Georgina Thomas on behalf of Tilhill Forestry led the tree planting that took place within the school grounds where each student was able to plant a tree using Georgina’s advice and guidance, she also led multiple classroom sessions on volunteering and how it can lead to a career in forestry and land-based jobs.
Georgina said: “I am thrilled to have been a part of such a rewarding day of tree planting and learning. Although the students have a few years to go before applying for a job in the sector, it’s important to start thinking about potential careers for their future. It is also great to see, with the pressures of climate change the students engaging in activities that have such great importance to our planet.”
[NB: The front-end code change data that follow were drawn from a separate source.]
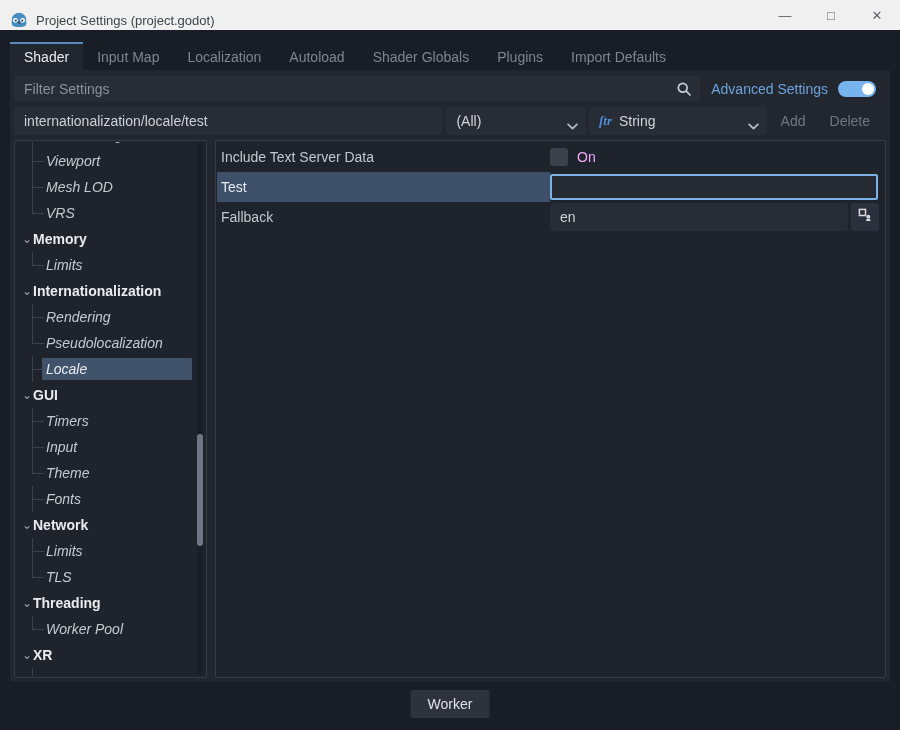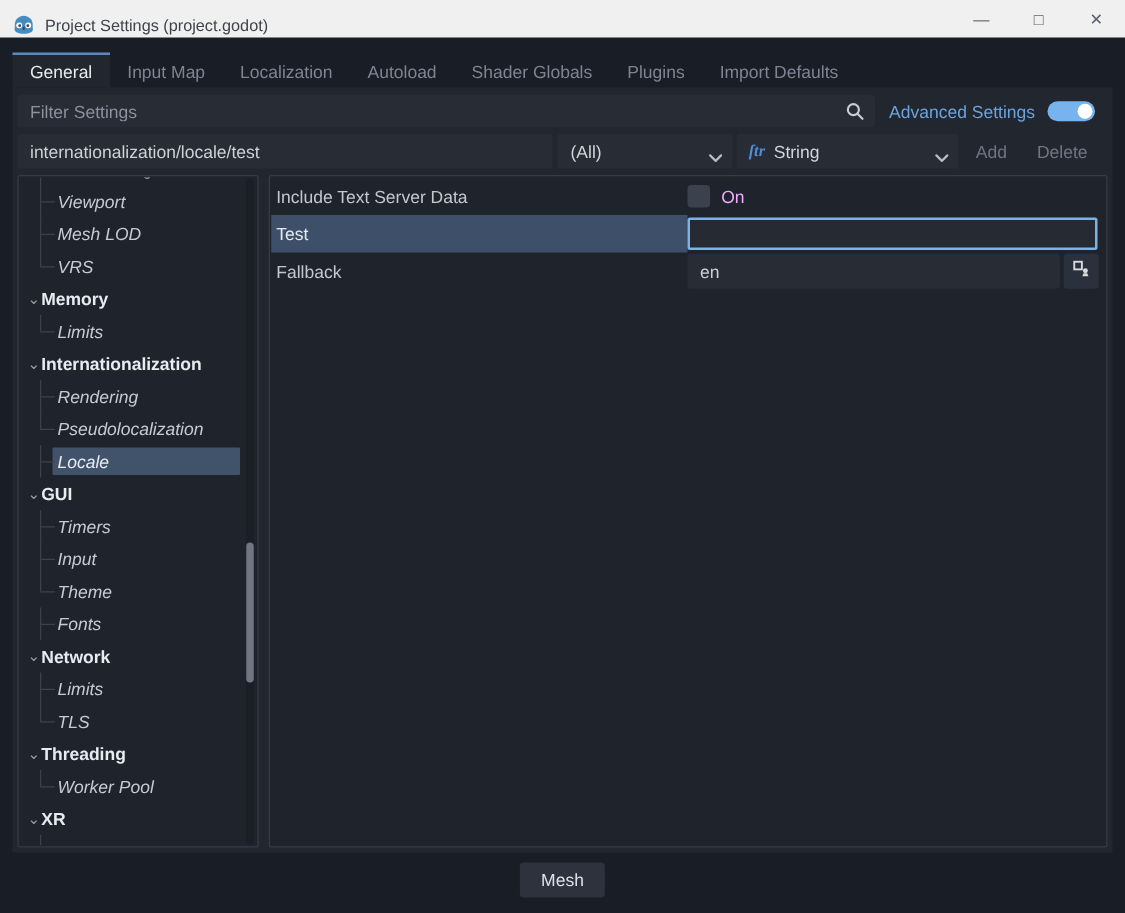--- a/index.html
+++ b/index.html
@@ -128,7 +128,7 @@
 
   <div class="tabbar">
       <div class="tab active">
-    <span class="tab-label">General</span>
+    <span class="tab-label">Shader</span>
   </div>
       <div class="tab">
     <span class="tab-label">Input Map</span>

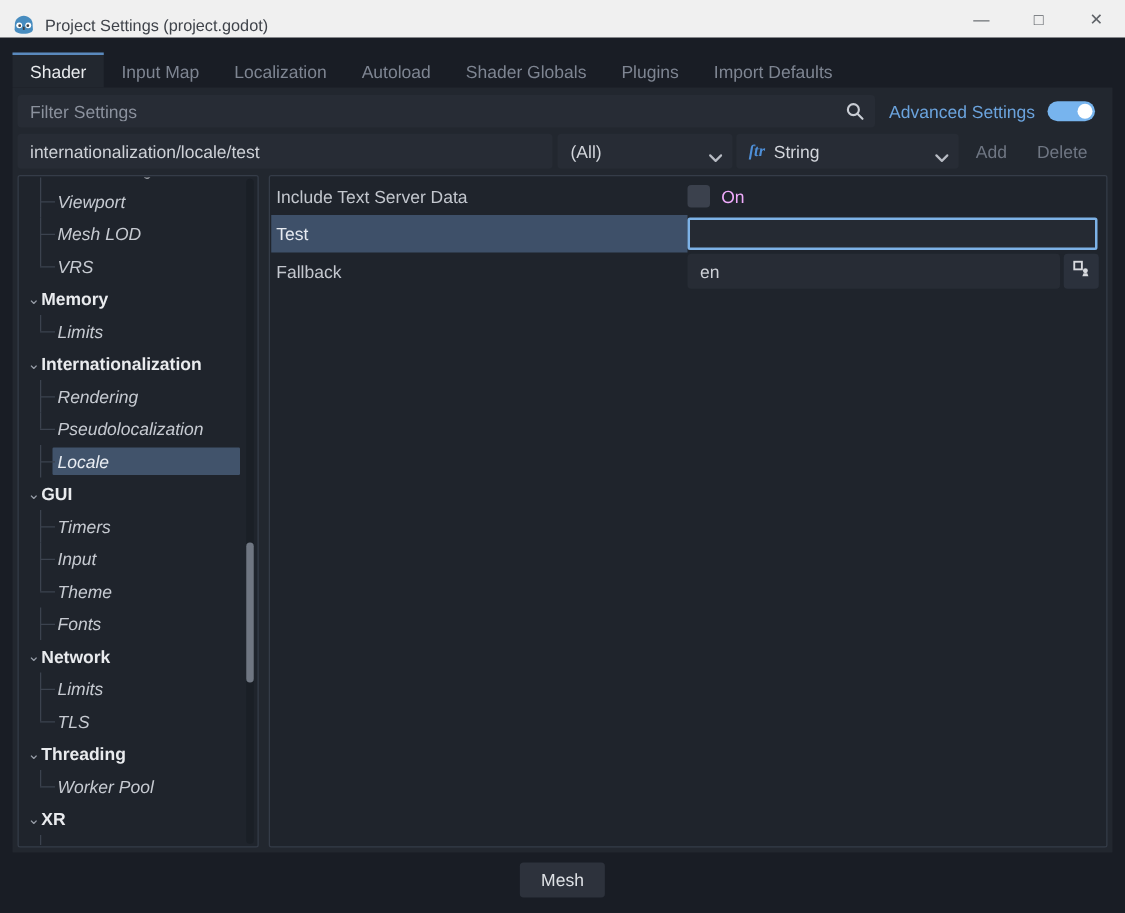--- a/index.html
+++ b/index.html
@@ -326,7 +326,7 @@
     </div>
   </div>
 
-  <button class="close-btn">Mesh</button>
+  <button class="close-btn">Worker</button>
 </div>
 
 </body></html>

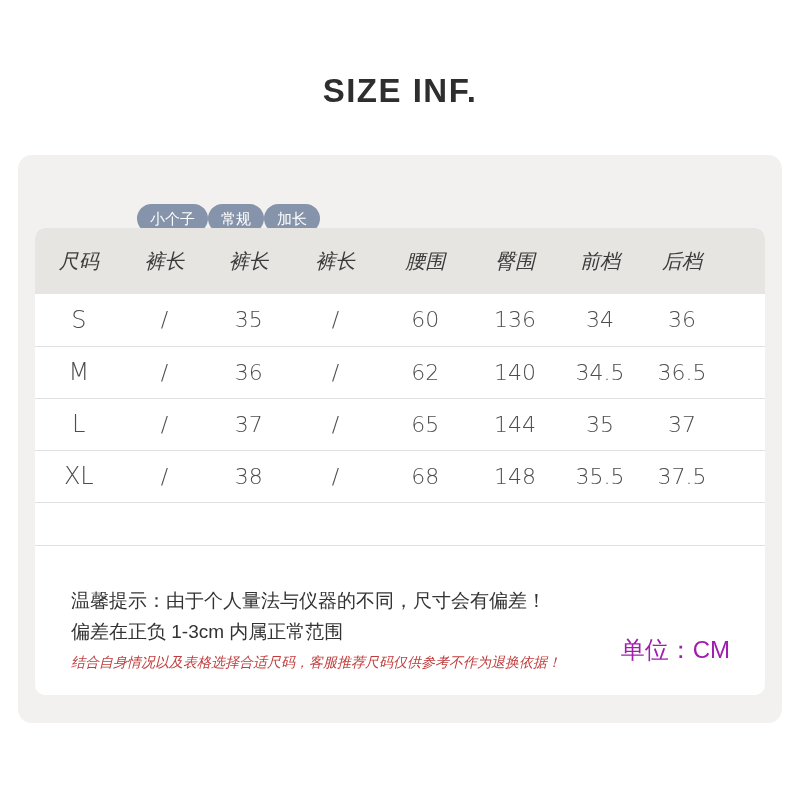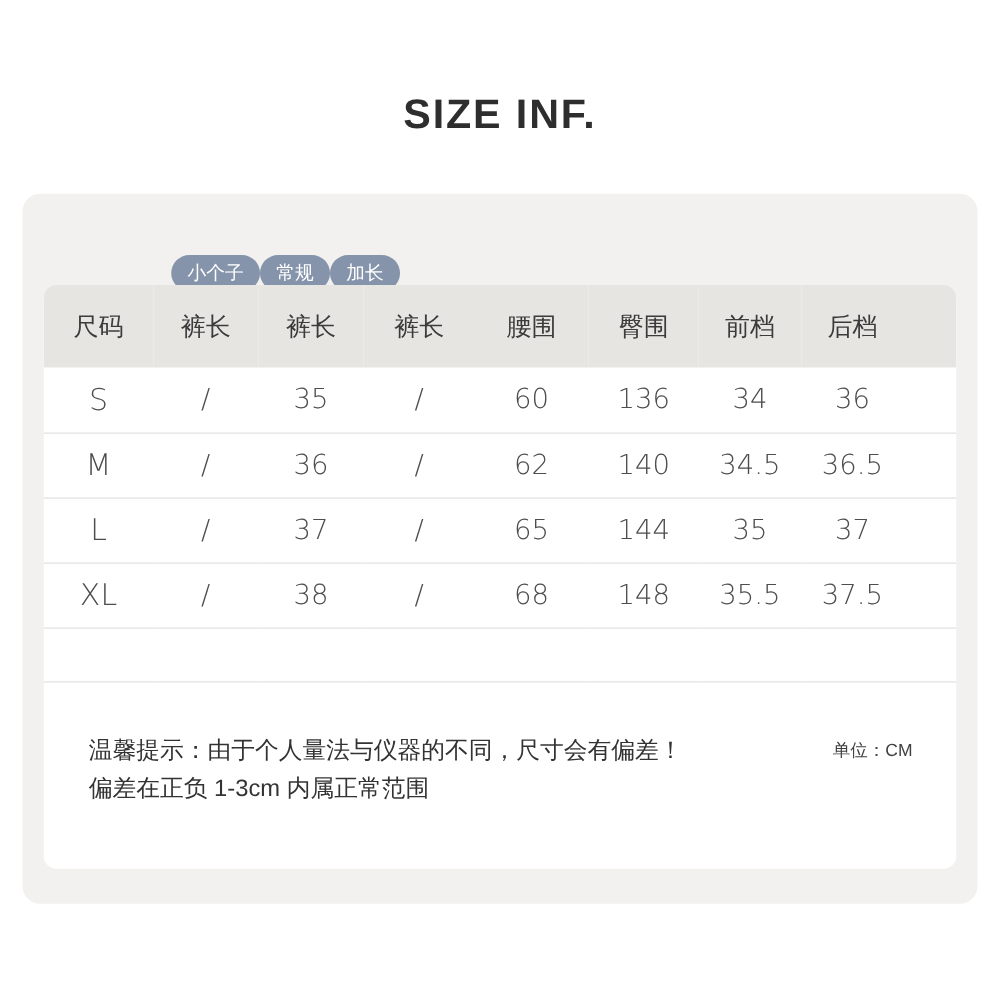--- a/index.html
+++ b/index.html
@@ -34,7 +34,7 @@
   thead tr { height:66px; background:#e7e5e2; }
   th {
     font-weight:400; font-size:20px; color:#3b3b3b;
-    text-align:center; vertical-align:middle;
+    text-align:center; vertical-align:middle;font-style:italic;
   }
   tbody tr { height:52px; border-bottom:1px solid #e2e2e2; }
   td {

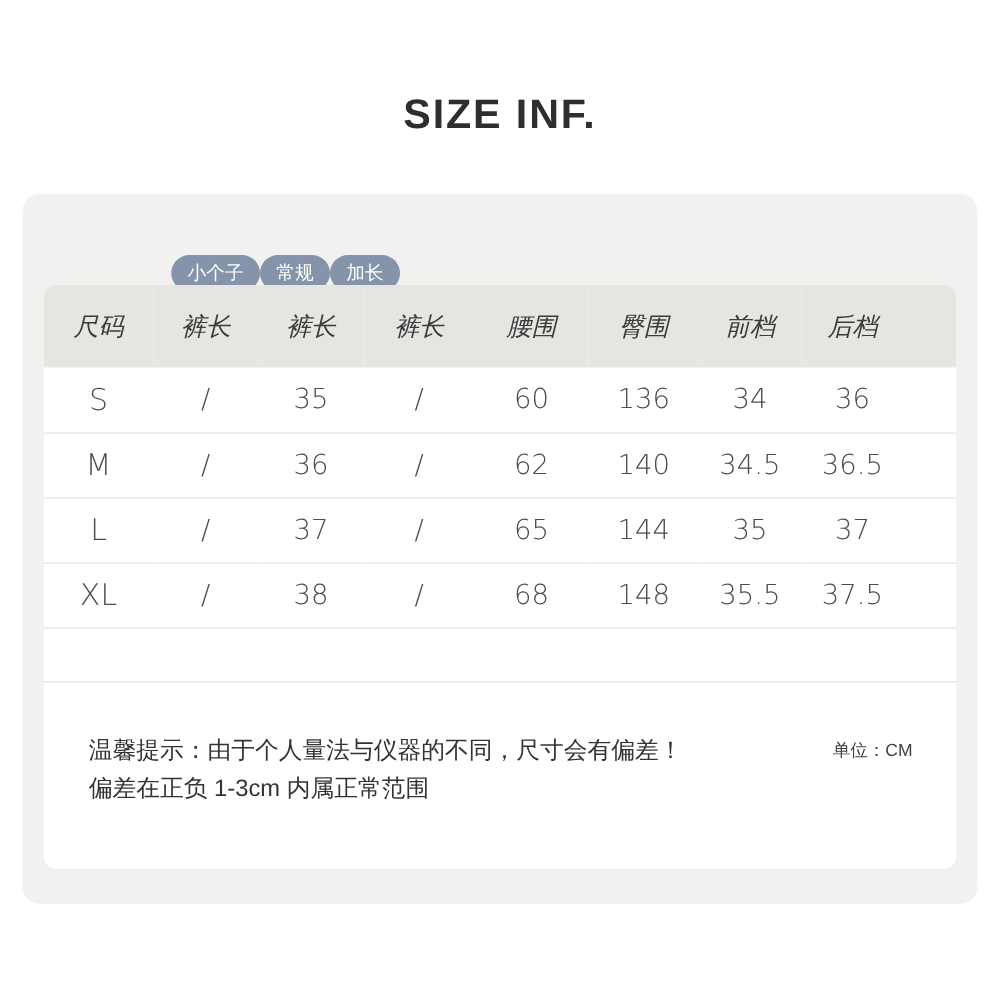--- a/index.html
+++ b/index.html
@@ -150,6 +150,7 @@
       <div class="notes">
         <p>温馨提示：由于个人量法与仪器的不同，尺寸会有偏差！</p>
         <p>偏差在正负 1-3cm 内属正常范围</p>
+        <p class="red">结合自身情况以及表格选择合适尺码，客服推荐尺码仅供参考不作为退换依据！</p>
       </div>
 
       <div class="unit">单位：CM</div>

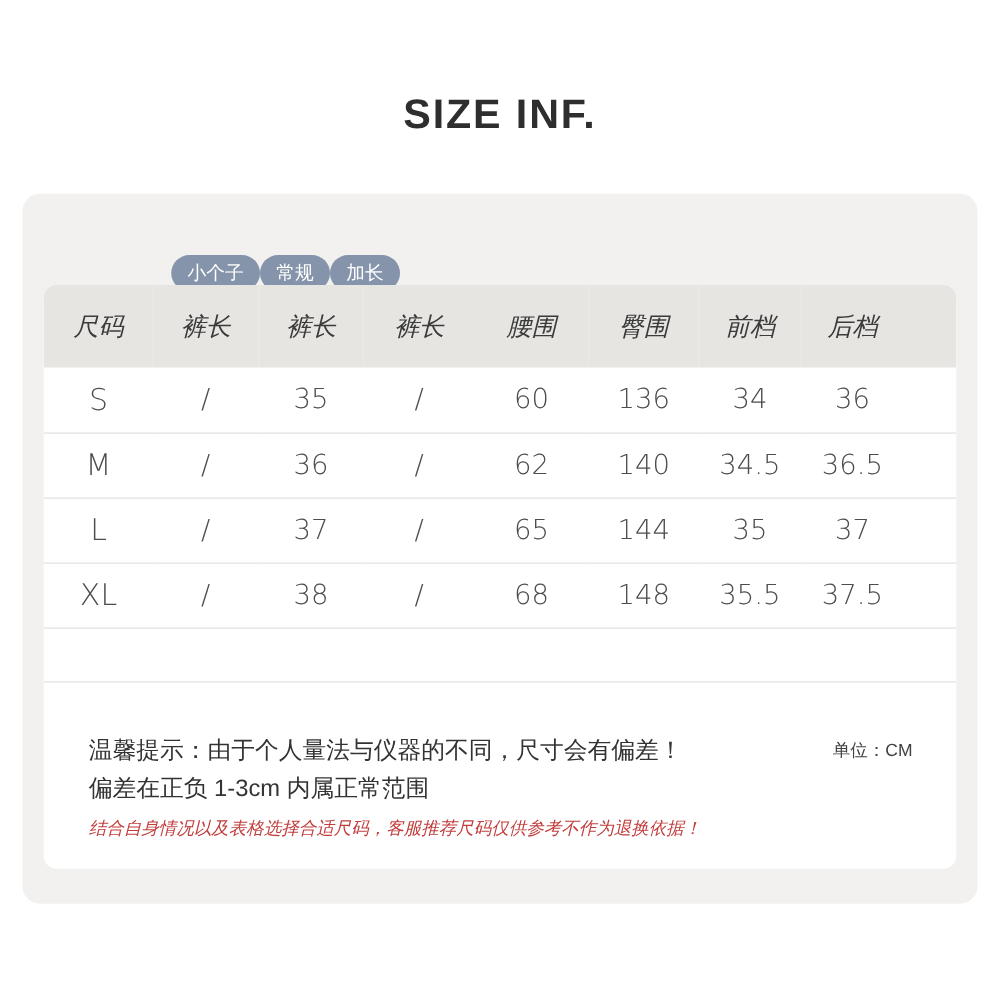--- a/index.html
+++ b/index.html
@@ -54,8 +54,8 @@
   }
 
   .unit {
-    position:absolute; top:364px; right:35px;
-    font-size:14px; color:#404040;
+    position:absolute; top:406px; right:35px;
+    font-size:24px; color:#a21caf;
   }
 </style>
 </head>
Hugh Christie Careers Co-Ordinator Lisa Homewood said: “This has been a fantastic experience for our students. Not only have they been able to learn about land-based careers and the value of voluntary work, we have been able to capture their imagination by planting 200 trees on the school field, enabling them to make their own long-lasting impact on the environment and their surroundings. As one student said when discussing conservation and the reason we were planting the trees…’We must take control of our future’.
It was a muddy, wet day but we did not allow the weather to dampen our enthusiasm. Thank you to everyone involved.”
Hugh Christie’s Executive Principal Jon Barker. Said: “Tree planting is an excellent investment in the future. Not only will it enhance the local environment but it may also spark a future interest in gardening, forestry and horticulture amongst some of the students.”
The two hundred trees will be maintained by the ground’s men with an opportunity for pupils to monitor their growth and progress and perhaps build on their newly found forestry skills during tree planting season at the same time next year.